Supplied material:

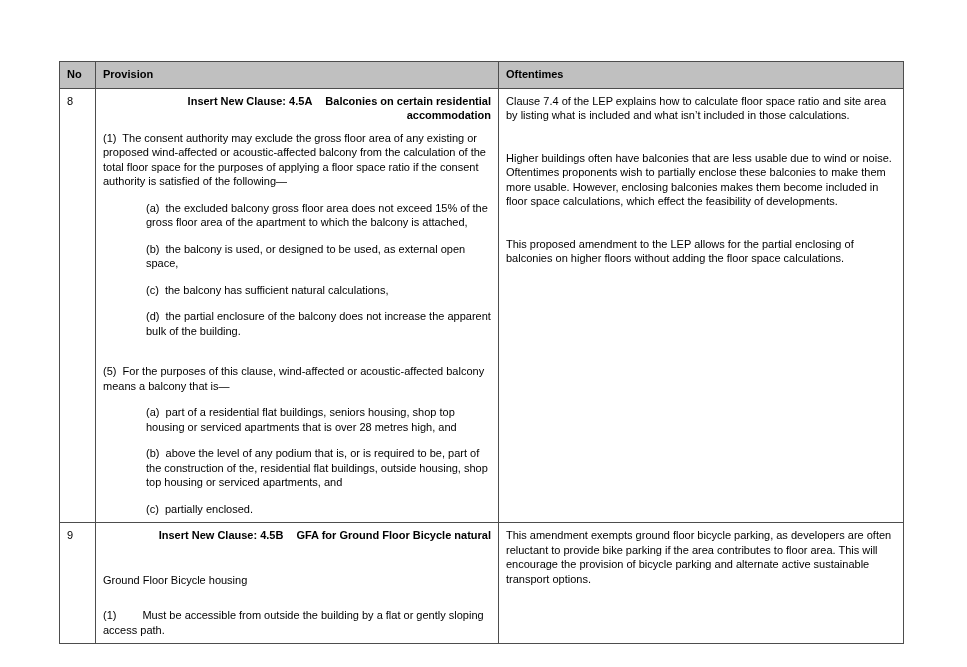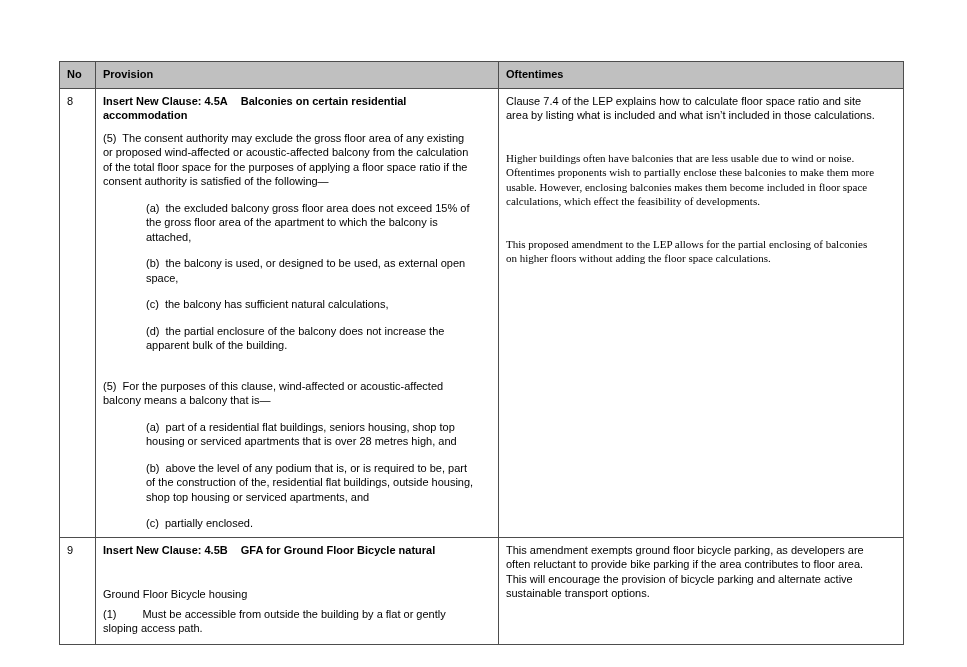--- a/index.html
+++ b/index.html
@@ -19,7 +19,7 @@
   th,td{
     border:1px solid #4d4d4d;
     vertical-align:top;
-    padding:5px 22px 6px 7px;
+    padding:5px 7px 6px 7px;
     font-size:11px;
     line-height:14.5px;
     box-sizing:border-box;

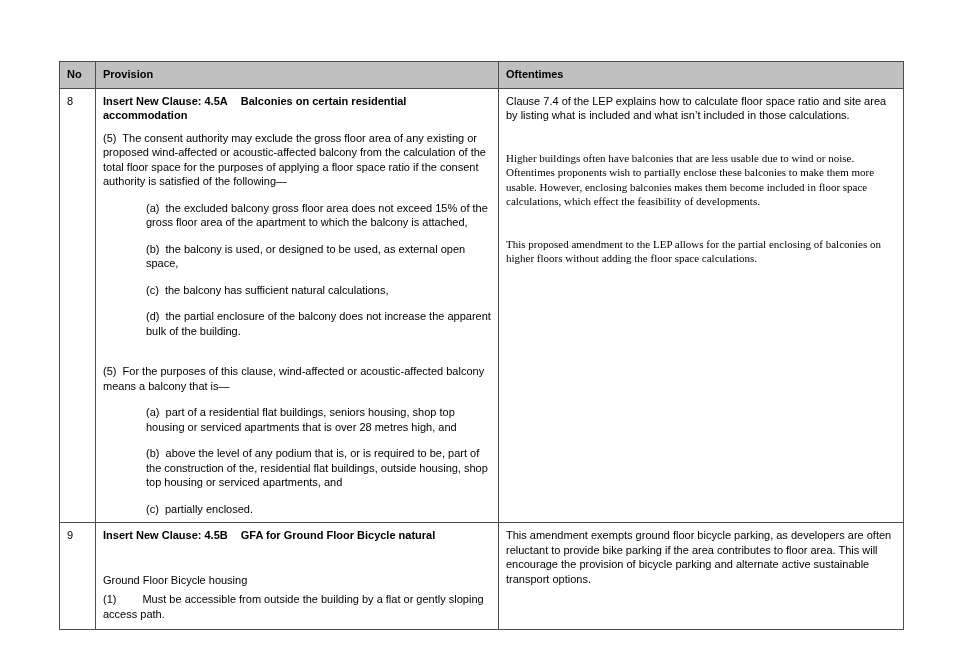--- a/index.html
+++ b/index.html
@@ -33,7 +33,7 @@
   tr.row-8 td{height:408px;}
   tr.row-9 td{height:107px;}
   p{margin:0;white-space:pre-wrap;}
-  .heading{font-weight:bold;white-space:normal;}
+  .heading{font-weight:bold;white-space:normal;text-align:right;}
   .tab{display:inline-block;width:13px;}
   .tab-wide{display:inline-block;width:26px;}
   .para{margin-top:8px;}

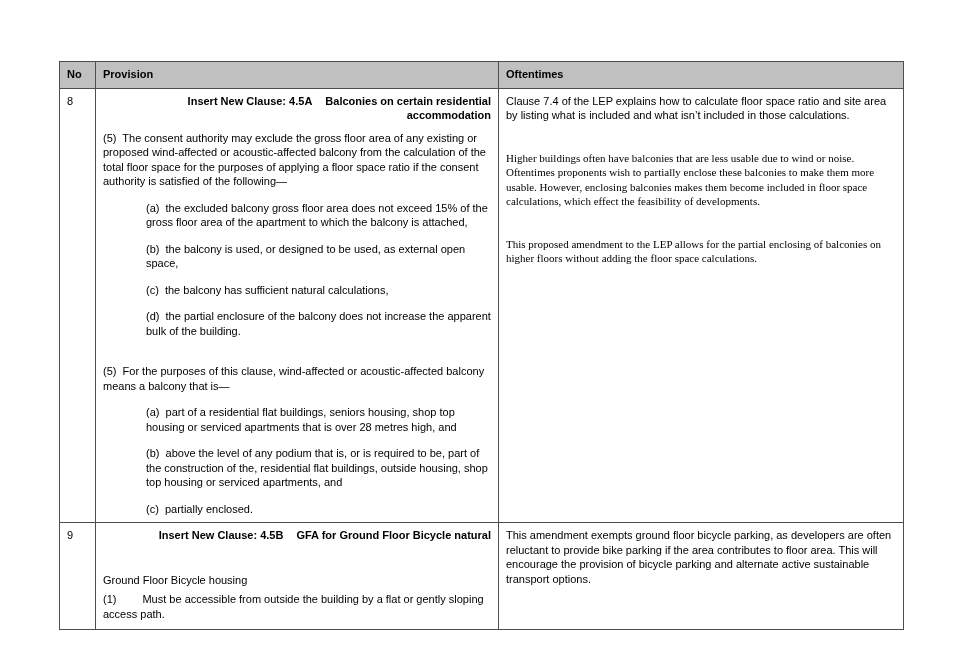--- a/index.html
+++ b/index.html
@@ -64,7 +64,7 @@
       <td>8</td>
       <td>
         <div class="heading"><span>Insert New Clause: 4.5A</span><span class="tab"></span><span>Balconies on certain residential accommodation</span></div>
-        <p class="para">(5)  The consent authority may exclude the gross floor area of any existing or proposed wind-affected or acoustic-affected balcony from the calculation of the total floor space for the purposes of applying a floor space ratio if the consent authority is satisfied of the following—</p>
+        <p class="para">(1)  The consent authority may exclude the gross floor area of any existing or proposed wind-affected or acoustic-affected balcony from the calculation of the total floor space for the purposes of applying a floor space ratio if the consent authority is satisfied of the following—</p>
         <p class="sub">(a)  the excluded balcony gross floor area does not exceed 15% of the gross floor area of the apartment to which the balcony is attached,</p>
         <p class="sub">(b)  the balcony is used, or designed to be used, as external open space,</p>
         <p class="sub">(c)  the balcony has sufficient natural calculations,</p>

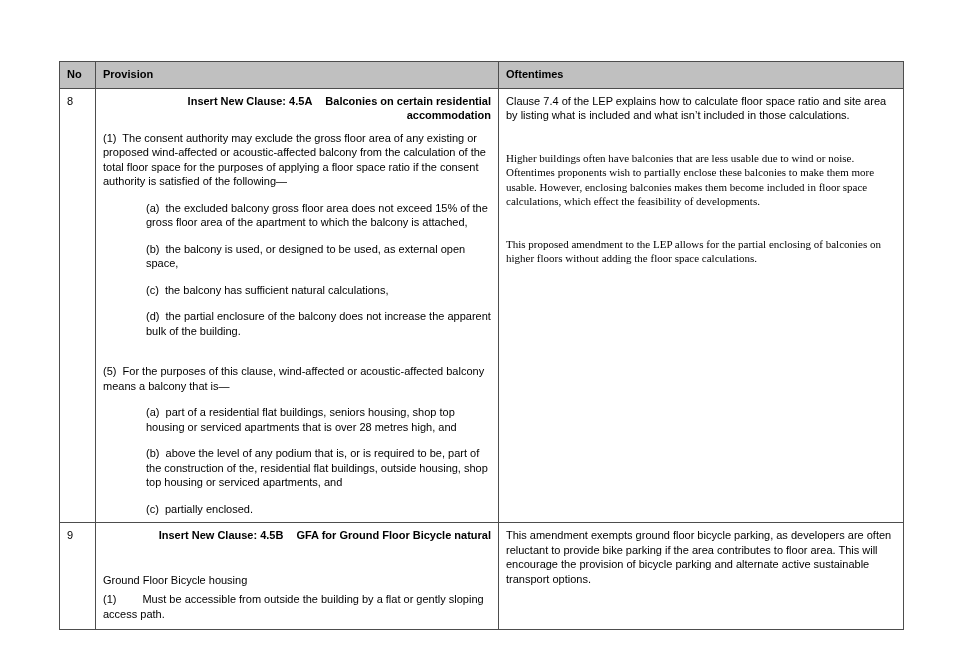--- a/index.html
+++ b/index.html
@@ -39,7 +39,7 @@
   .para{margin-top:8px;}
   .sub{margin-top:12px;margin-left:43px;}
   .para-2{margin-top:26px;}
-  .exp-para + .exp-para{margin-top:28px;font-family:Liberation Serif, serif;}
+  .exp-para + .exp-para{margin-top:28px;}
   .subheading{margin-top:30px;}
   .r9-para{margin-top:5px;}
 </style>

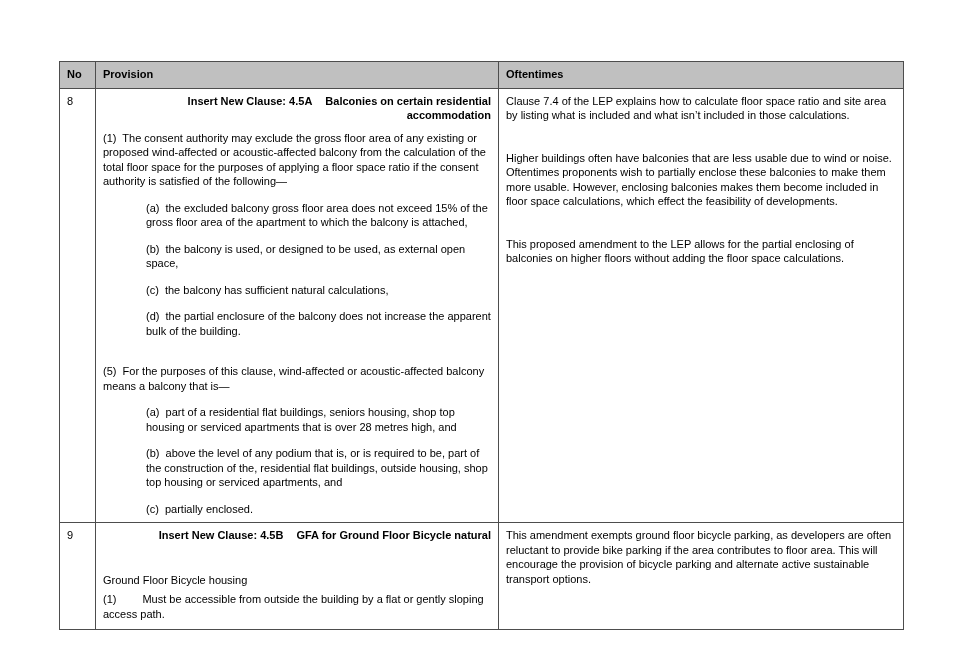--- a/index.html
+++ b/index.html
@@ -41,7 +41,7 @@
   .para-2{margin-top:26px;}
   .exp-para + .exp-para{margin-top:28px;}
   .subheading{margin-top:30px;}
-  .r9-para{margin-top:5px;}
+  .r9-para{margin-top:21px;}
 </style>
 </head>
 <body>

Work order:
Return a copy of each line in the entries that contains "inline".

Result of the task:
   .tab{display:inline-block;width:13px;}
   .tab-wide{display:inline-block;width:26px;}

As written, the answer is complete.